> **Exercise goal**: Please say how many lines in the entries below hold the string "items", with no other words.

> **Data to process**:

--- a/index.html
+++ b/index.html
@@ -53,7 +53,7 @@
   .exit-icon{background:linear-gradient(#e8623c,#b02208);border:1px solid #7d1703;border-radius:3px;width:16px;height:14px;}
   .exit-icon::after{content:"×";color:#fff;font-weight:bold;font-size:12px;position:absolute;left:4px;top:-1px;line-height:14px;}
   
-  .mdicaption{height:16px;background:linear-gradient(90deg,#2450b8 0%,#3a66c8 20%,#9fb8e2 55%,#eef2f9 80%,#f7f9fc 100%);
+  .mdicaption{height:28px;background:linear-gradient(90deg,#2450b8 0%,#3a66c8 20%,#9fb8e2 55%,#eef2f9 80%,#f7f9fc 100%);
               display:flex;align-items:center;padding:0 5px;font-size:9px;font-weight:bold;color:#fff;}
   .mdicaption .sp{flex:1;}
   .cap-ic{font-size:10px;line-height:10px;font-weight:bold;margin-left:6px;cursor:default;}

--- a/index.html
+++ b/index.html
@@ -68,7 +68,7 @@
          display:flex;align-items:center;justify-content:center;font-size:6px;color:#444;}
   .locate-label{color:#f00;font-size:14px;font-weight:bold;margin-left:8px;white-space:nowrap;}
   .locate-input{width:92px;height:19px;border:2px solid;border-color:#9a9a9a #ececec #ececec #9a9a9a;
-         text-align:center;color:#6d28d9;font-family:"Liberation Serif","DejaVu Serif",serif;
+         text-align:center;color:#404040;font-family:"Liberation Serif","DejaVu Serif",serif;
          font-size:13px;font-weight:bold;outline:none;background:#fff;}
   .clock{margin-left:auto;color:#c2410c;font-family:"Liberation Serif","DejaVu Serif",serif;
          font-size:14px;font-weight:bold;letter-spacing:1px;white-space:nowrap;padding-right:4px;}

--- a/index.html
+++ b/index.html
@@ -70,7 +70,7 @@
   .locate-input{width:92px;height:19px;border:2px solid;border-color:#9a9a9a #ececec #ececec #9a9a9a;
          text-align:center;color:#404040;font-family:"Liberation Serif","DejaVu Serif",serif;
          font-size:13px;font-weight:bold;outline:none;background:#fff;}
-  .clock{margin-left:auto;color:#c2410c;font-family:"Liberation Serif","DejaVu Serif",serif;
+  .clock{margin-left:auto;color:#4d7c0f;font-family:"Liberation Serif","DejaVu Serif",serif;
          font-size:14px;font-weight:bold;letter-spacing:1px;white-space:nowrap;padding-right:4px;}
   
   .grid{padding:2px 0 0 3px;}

* * *

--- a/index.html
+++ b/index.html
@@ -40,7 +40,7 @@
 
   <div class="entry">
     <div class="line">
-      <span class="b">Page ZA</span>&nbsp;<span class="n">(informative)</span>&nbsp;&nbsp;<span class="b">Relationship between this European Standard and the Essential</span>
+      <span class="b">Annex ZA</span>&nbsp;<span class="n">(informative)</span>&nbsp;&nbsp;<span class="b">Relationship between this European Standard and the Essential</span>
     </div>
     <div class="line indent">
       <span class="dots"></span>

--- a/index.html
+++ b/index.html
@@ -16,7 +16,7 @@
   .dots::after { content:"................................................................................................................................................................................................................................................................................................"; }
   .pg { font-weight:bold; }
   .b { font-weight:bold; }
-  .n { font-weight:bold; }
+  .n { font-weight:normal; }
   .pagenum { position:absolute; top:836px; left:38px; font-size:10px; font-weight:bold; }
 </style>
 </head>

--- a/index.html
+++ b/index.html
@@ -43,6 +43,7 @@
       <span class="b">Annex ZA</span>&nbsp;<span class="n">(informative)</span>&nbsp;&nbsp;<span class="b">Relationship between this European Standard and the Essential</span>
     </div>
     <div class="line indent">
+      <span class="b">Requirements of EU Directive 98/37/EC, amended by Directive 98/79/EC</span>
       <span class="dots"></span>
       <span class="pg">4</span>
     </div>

> **Exercise solution**: 2